講談社ノベルス20周年企画として書き下ろされた「密室本」のうちの1冊です。密室本といえば、私が講談社をノベルスを読み始めたのがちょうどこの頃だったので格別に思い入れがあるわけですが、本作はまさしくそういったコアな講談社ノベルス読者のために、自身もまた講談社ノベルスが好きで好きで仕方ない石崎さん(作者)がありったけの愛を込めて書いた作品です。文章の一文一文からその想いがひしひしと伝わってきて、同じ講談社ノベルスファンとして身悶えしまくりでした。
以前、西尾維新が「メフィスト賞を受賞すると最低3作の刊行が確約され、密室本はその限りではない」と述べていましたが、「ミリア&ユリ」シリーズは本作の刊行を最後に約6年間沈黙するという、実質的な打ち切りの憂き目に遭っています。ただ、この作品を手に取るとその理由も頷けるといいますか……。あまりにも内向きにすぎるのです。
作中に講談社ノベルスが登場し、しかもそれが密室本でミステリ的な仕掛けにも寄与してくる徹底した拘りが、逆に新規の読者を突き離すことになっているように思えるのです。“講談社ノベルスの犬”のくだりなんて爆笑しながら読んでましたけど、そりゃあ一般の人からしたら何じゃこりゃ?ですよ。

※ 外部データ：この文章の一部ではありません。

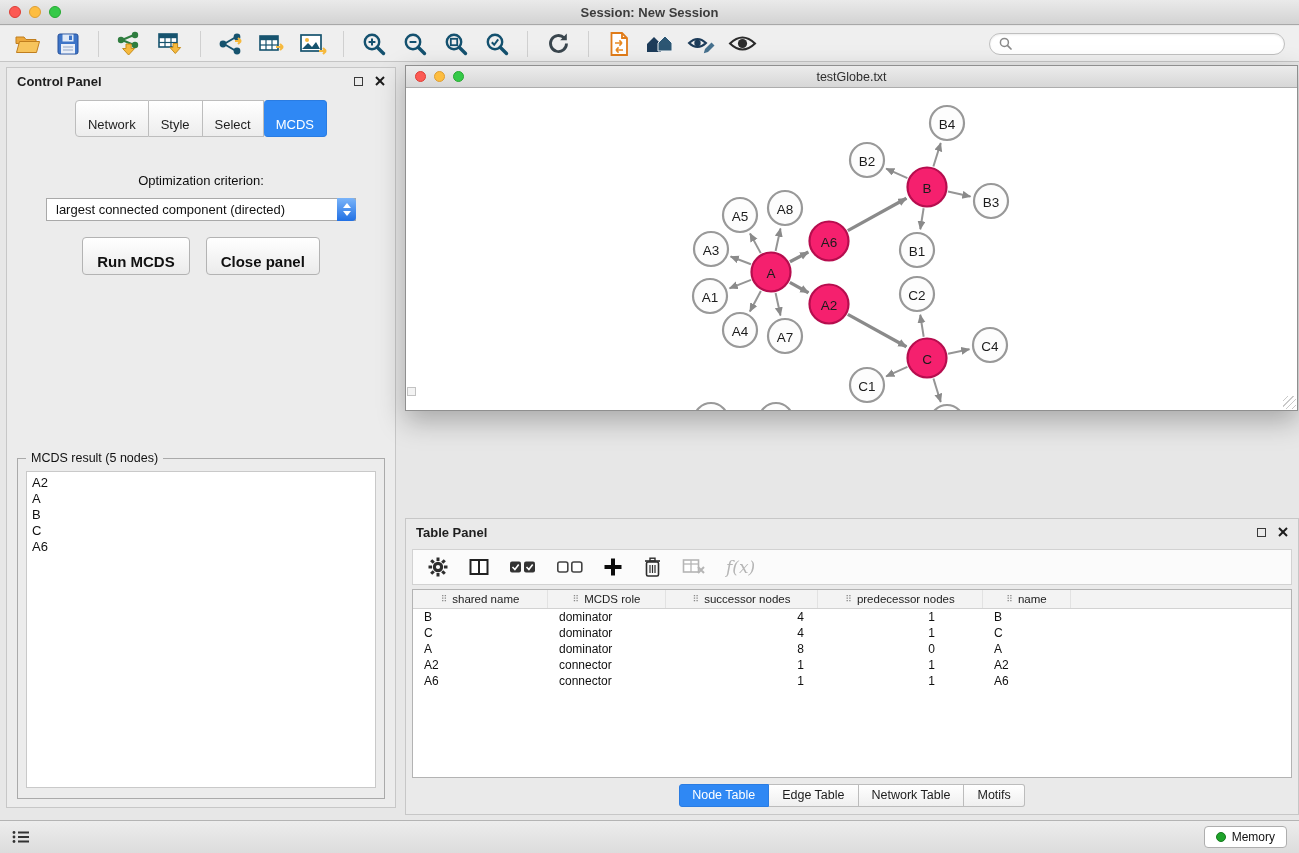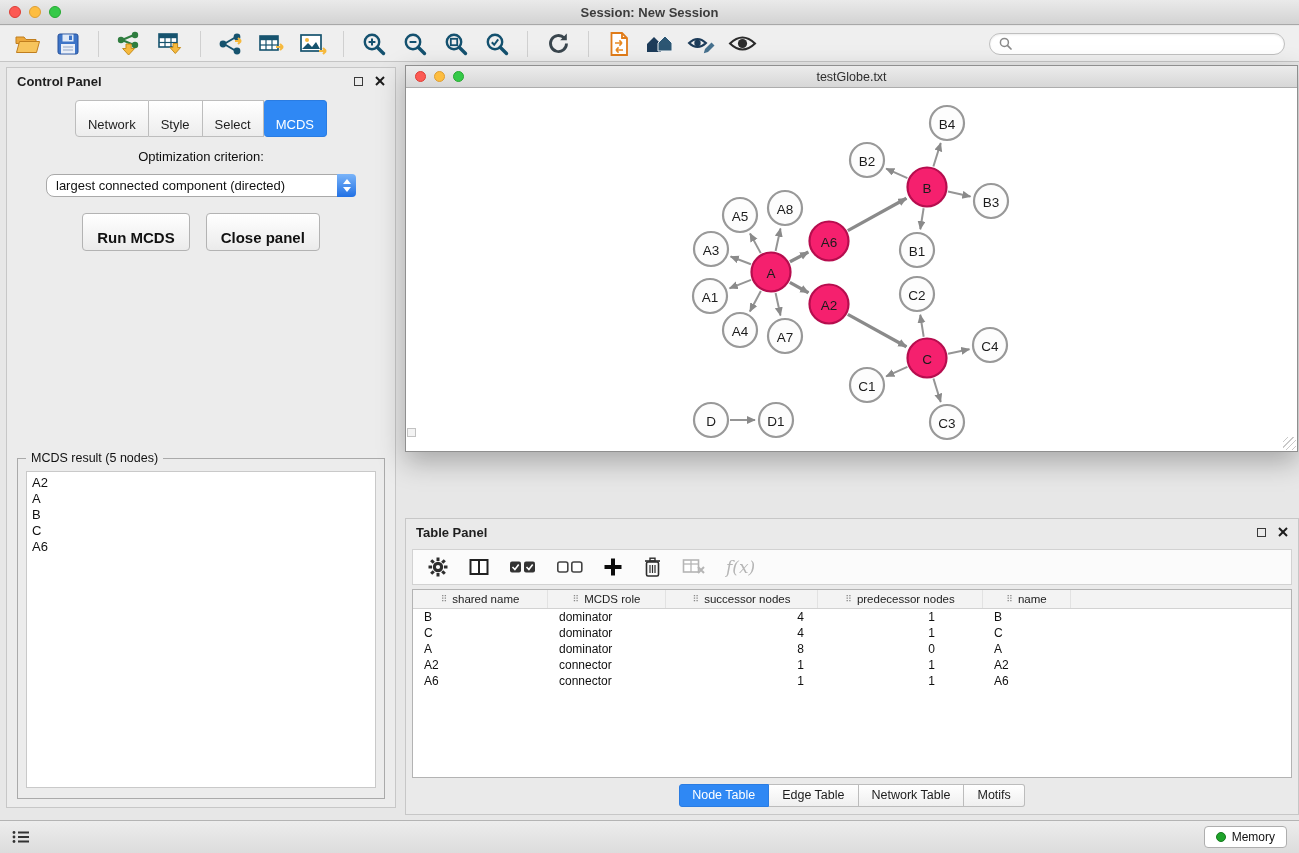"testGlobe.txt" .network-window { height: 387px -> 346px }
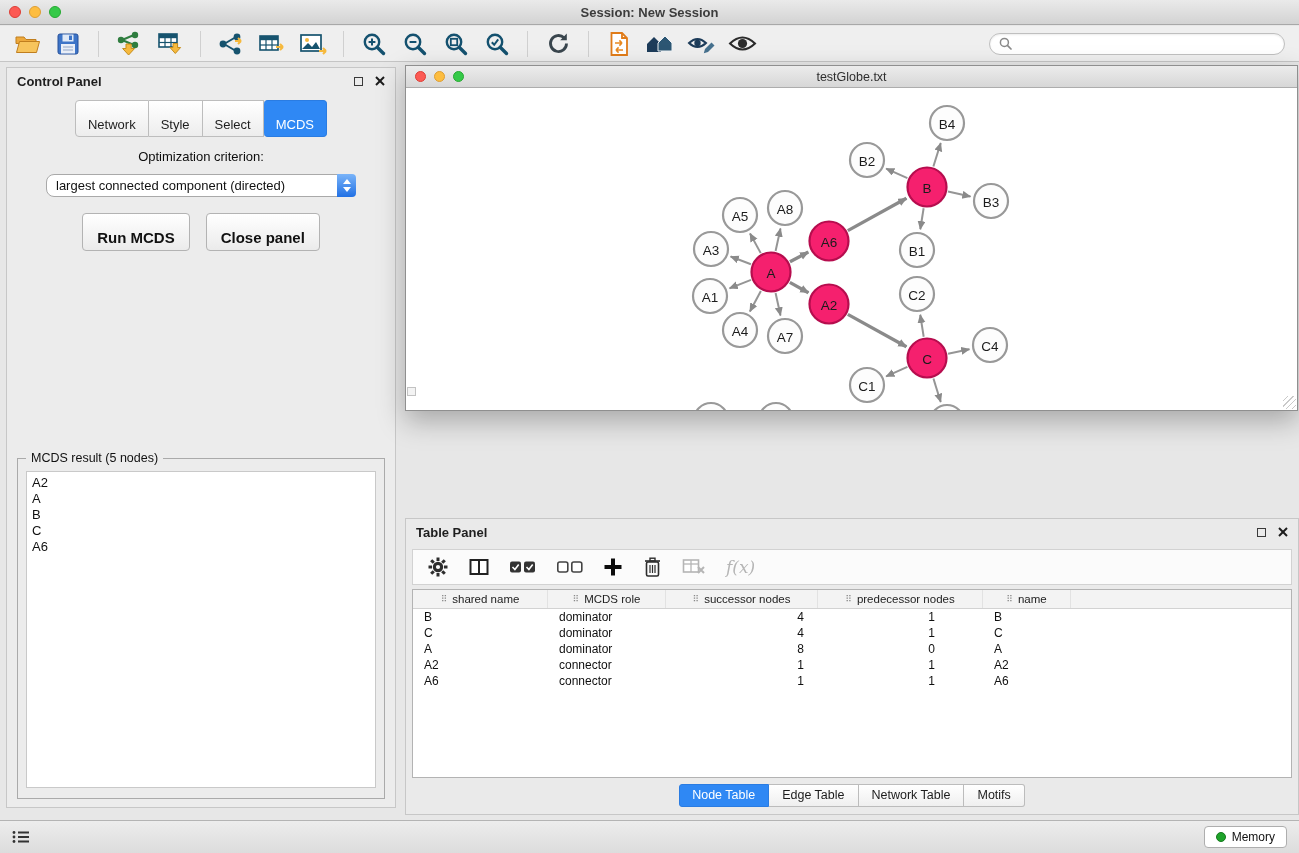"Optimization criterion:" .cp-body { margin-top: 12px -> 36px }
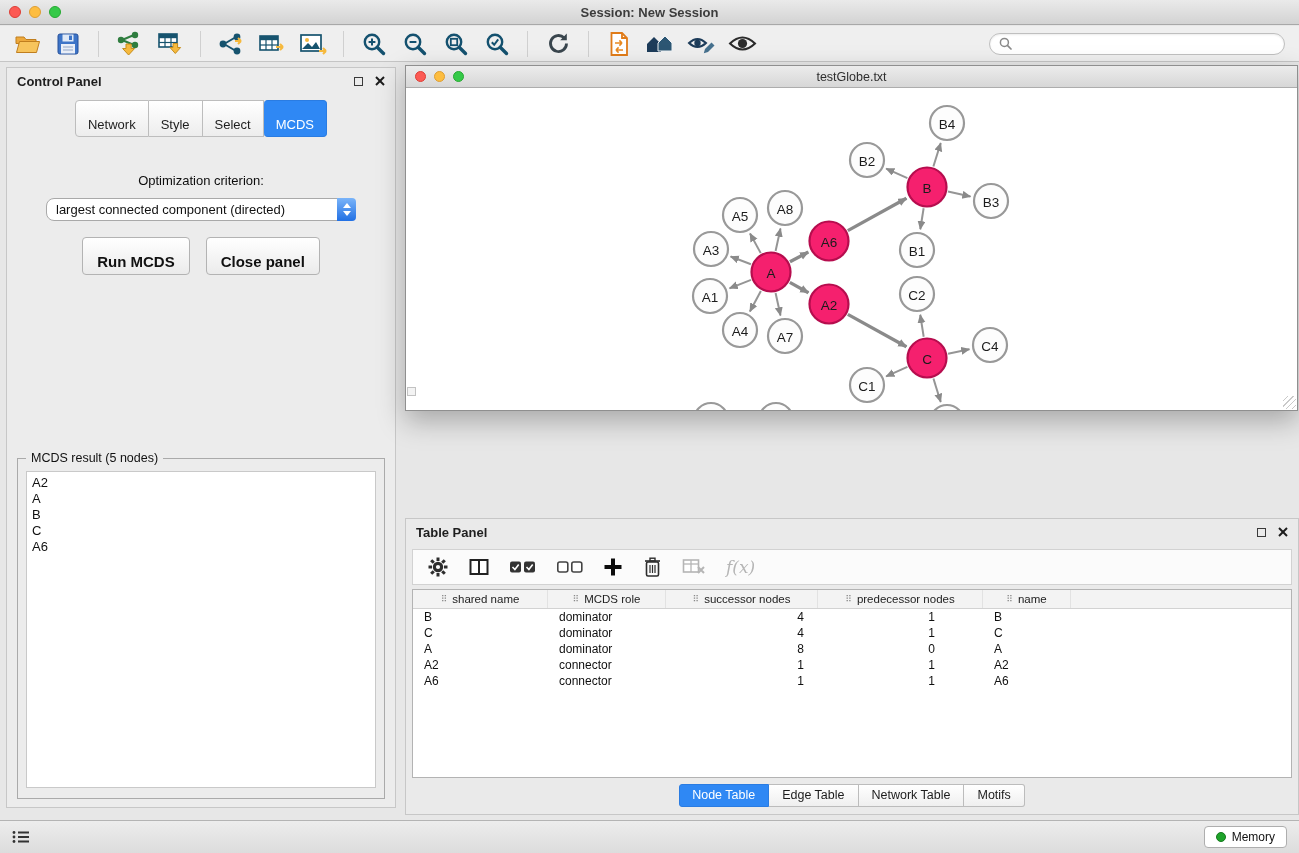"largest connected component (directed)" .combo { border-radius: 8px -> 0 }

まぁ、その報われなさ、残念さがこそが石崎幸二だったりするのですが(もはやすっかり石崎ファンです)
今回も人死にの出ない孤島モノではあるものの、事件そのものよりも犯人を指摘するための方法、どうやって石崎さん(登場人物)を苛めてやるかについての伏線を張ることに注力しすぎているきらいがあり、純粋な謎解きという面では既刊に比べるとやや物足りなかったです。